These operators mix with each other through renormalization, and thief renormalization
matrix is to be triangular.
\be
\bmat{c} 
R_i \\ E_i \\ A_i
\emat_{\hspace{-0.1cm}R}
=
\bmat{cccc}
Z_{RR} & Z_{RE} & Z_{RA} \\
 0     & Z_{EE} & Z_{EA} \\
 0     & 0      & Z_{AA} \\
\emat
\bmat{c} 
R_i \\ E_i \\ A_i  
\emat_{\hspace{-0.1cm}B}.
\ee
We should note that only $Z_{RR}$ has physical meaning among 
these renormalization matrix elements because of the triangularity. 

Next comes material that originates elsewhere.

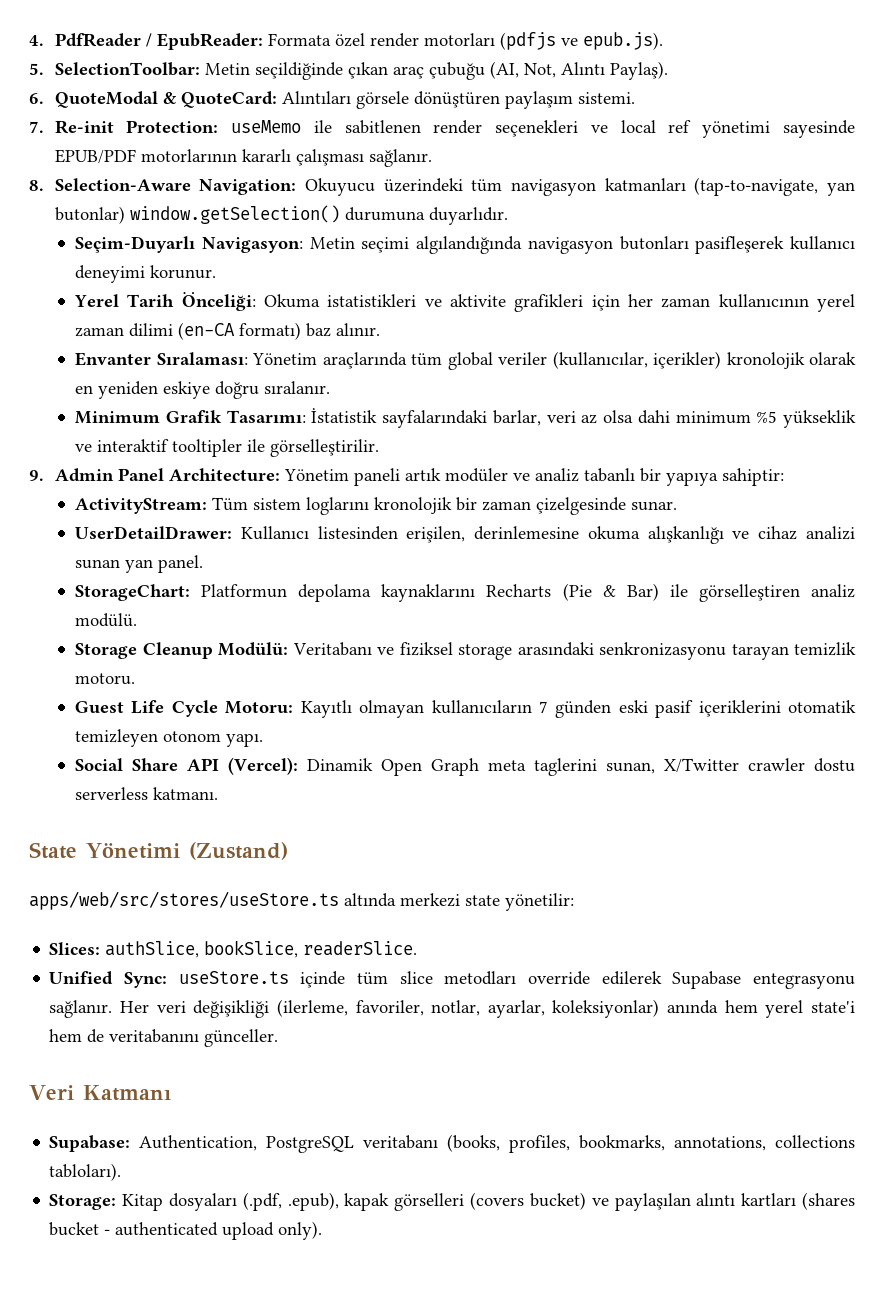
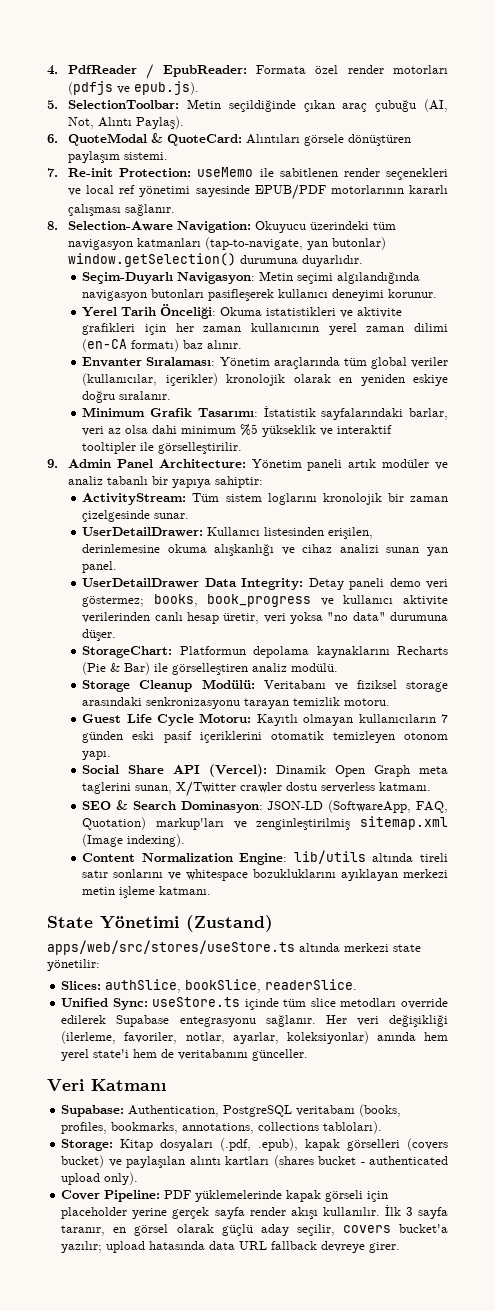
+ UserDetailDrawer Data Integrity: Detay paneli demo veri göstermez; books, book_progress ve kullanıcı aktivite verilerinden canlı hesap üretir, veri yoksa "no data" durumuna düşer.
+ SEO & Search Dominasyon: JSON-LD (SoftwareApp, FAQ, Quotation) markup'ları ve zenginleştirilmiş sitemap.xml (Image indexing).
+ Content Normalization Engine: lib/utils altında tireli satır sonlarını ve whitespace bozukluklarını ayıklayan merkezi metin işleme katmanı.
+ Cover Pipeline: PDF yüklemelerinde kapak görseli için placeholder yerine gerçek sayfa render akışı kullanılır. İlk 3 sayfa taranır, en görsel olarak güçlü aday seçilir, covers bucket'a yazılır; upload hatasında data URL fallback devreye girer.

Now for renormalization of the twist-4 operators, at first we need  
to identify the physical operators and other operators which mix with them.  
As can be seen from the dimensional counting, there is no contribution from 
the four-fermi type twist-4 operator to the first moment of $g_1(x,Q^2)$.
The only relevant twist-4 operators turn out to be 
of the form bilinear in quark fields and linear in the gluon field strength.
This is in contrast to the unpolarized case, where both types
of twist-4 operators contribute. 

Operators which mix with each other need to have same properties 
such as dimension, spin and other quantum numbers. 
The relevant operators in our case has the following properties;
It is dimension 5 and spin 1. Its parity is odd and it has to
satisfy the charge conjugation invariance.
The flavor non-singlet operators are bi-linear in fermion fields.
We consider the gauge variant EOM operators as well, but BRS-exact 
operators don't mix because of flavor symmetry.  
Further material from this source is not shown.